PROBLEM TO SOLVE
The answer is every line in the data below that contains the word "sales".
=== Begin Enclosure ===
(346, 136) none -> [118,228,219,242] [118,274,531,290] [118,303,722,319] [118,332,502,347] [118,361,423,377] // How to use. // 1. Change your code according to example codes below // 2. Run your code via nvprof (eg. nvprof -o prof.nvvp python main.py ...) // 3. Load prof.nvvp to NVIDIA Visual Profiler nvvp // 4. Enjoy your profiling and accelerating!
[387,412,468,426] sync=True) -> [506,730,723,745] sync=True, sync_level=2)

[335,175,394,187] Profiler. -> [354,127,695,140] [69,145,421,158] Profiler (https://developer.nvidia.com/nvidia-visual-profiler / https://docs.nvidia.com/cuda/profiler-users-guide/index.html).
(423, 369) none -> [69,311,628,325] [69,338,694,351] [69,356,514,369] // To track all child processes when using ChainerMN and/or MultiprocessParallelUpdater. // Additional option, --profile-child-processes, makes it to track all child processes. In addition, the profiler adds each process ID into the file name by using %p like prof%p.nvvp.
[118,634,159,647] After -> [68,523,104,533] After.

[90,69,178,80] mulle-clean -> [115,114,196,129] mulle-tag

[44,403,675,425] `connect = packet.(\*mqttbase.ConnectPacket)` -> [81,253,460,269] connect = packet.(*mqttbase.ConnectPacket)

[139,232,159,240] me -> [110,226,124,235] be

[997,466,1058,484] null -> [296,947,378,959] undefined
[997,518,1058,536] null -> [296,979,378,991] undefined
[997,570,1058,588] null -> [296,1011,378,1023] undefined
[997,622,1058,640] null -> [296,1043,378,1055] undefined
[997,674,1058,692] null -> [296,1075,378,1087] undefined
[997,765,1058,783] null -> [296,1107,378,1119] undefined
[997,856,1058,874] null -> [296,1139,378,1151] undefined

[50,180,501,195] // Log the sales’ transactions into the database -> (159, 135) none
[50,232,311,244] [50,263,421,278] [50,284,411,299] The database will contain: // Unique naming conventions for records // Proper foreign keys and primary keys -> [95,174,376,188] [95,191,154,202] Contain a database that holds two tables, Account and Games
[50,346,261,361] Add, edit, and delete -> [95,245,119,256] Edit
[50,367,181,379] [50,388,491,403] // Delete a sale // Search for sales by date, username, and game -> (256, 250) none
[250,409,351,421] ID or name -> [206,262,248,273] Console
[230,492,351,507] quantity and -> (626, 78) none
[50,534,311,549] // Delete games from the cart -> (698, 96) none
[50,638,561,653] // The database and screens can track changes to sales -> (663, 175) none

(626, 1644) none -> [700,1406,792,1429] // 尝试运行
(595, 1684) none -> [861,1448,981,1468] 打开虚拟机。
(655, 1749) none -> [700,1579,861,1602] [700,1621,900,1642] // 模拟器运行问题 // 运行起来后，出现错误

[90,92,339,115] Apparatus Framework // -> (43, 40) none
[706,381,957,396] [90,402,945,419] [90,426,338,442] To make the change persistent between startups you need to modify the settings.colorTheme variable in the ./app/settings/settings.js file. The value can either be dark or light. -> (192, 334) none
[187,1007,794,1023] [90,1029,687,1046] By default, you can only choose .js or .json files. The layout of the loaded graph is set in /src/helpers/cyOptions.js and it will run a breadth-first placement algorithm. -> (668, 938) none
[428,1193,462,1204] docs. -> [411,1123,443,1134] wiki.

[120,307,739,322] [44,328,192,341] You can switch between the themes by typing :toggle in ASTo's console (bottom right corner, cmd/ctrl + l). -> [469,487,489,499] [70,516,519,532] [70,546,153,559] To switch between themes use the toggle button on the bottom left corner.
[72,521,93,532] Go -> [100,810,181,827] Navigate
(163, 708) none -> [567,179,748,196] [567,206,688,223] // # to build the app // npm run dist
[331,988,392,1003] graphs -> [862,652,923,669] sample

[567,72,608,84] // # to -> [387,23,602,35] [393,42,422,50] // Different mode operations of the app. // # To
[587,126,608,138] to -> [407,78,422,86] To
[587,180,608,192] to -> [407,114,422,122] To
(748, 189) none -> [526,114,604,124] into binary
=== End Enclosure ===
ANSWER BOX
[50,180,501,195] // Log the sales’ transactions into the database -> (159, 135) none
[50,367,181,379] [50,388,491,403] // Delete a sale // Search for sales by date, username, and game -> (256, 250) none
[50,638,561,653] // The database and screens can track changes to sales -> (663, 175) none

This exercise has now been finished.